_WHAT YOU NEED TO DO:_
Leave the pictures out and give every entry again exactly.

[Records contained in a dataset]
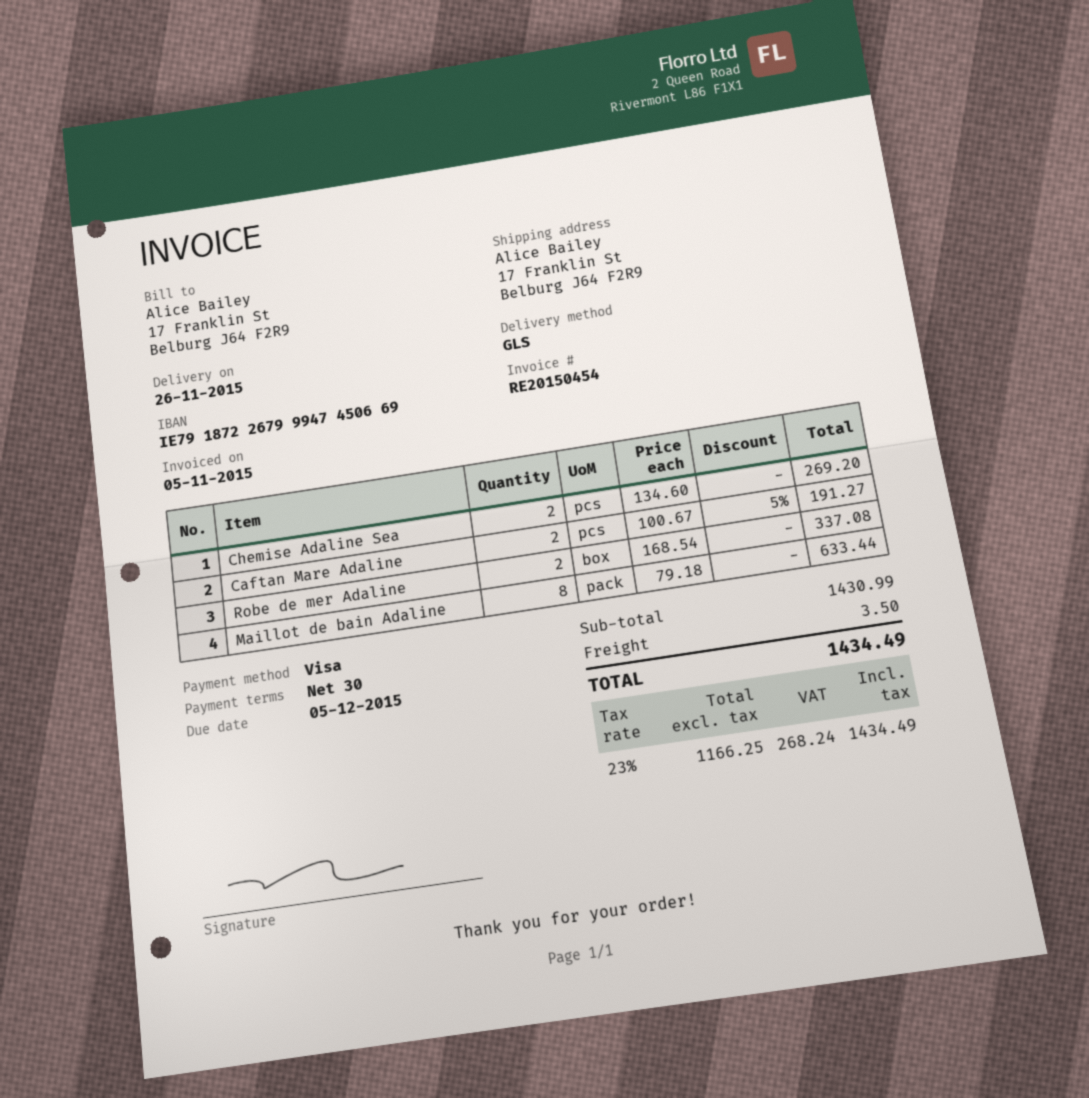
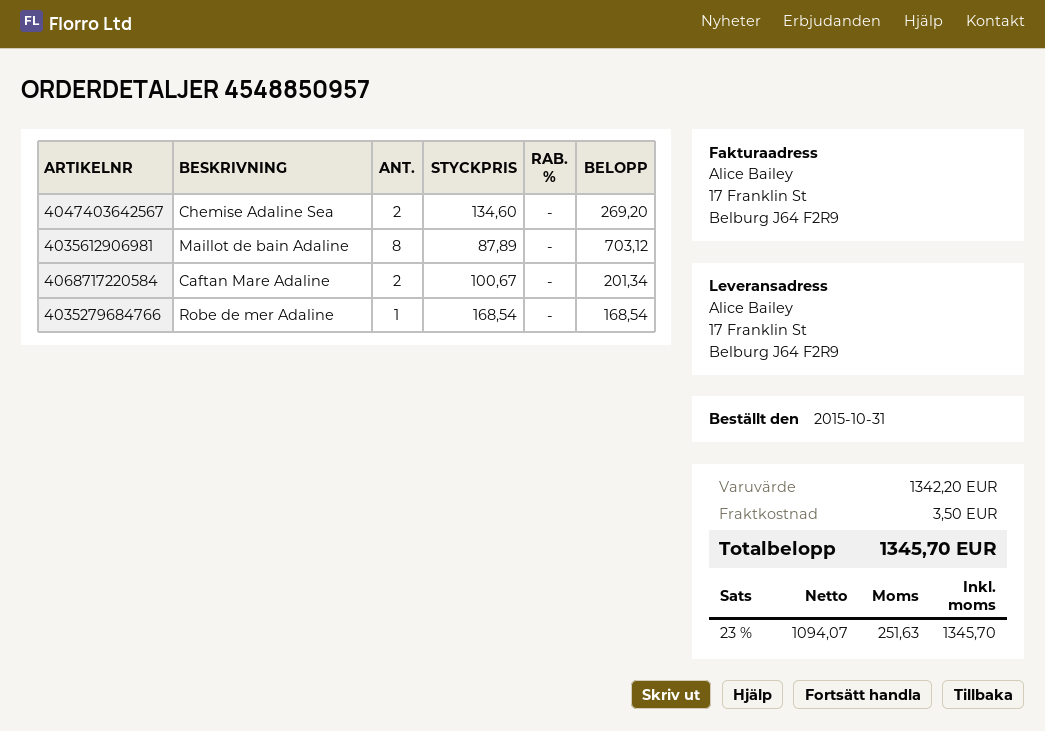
Caftan Mare Adaline: 2 x 100.67 - 5% = 191.27 -> 2 x 100.67 = 201.34
Robe de mer Adaline: 2 x 168.54 = 337.08 -> 1 x 168.54 = 168.54
Maillot de bain Adaline: 8 x 79.18 = 633.44 -> 8 x 87.89 = 703.12
subtotal: 1430.99 -> 1342.20
net: 1166.25 -> 1094.07
tax: 23% = 268.24 -> 23% = 251.63
total: 1434.49 -> 1345.70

_ANSWER SECTION:_
Caftan Mare Adaline: 2 x 100.67 - 5% = 191.27 -> 2 x 100.67 = 201.34
Robe de mer Adaline: 2 x 168.54 = 337.08 -> 1 x 168.54 = 168.54
Maillot de bain Adaline: 8 x 79.18 = 633.44 -> 8 x 87.89 = 703.12
subtotal: 1430.99 -> 1342.20
net: 1166.25 -> 1094.07
tax: 23% = 268.24 -> 23% = 251.63
total: 1434.49 -> 1345.70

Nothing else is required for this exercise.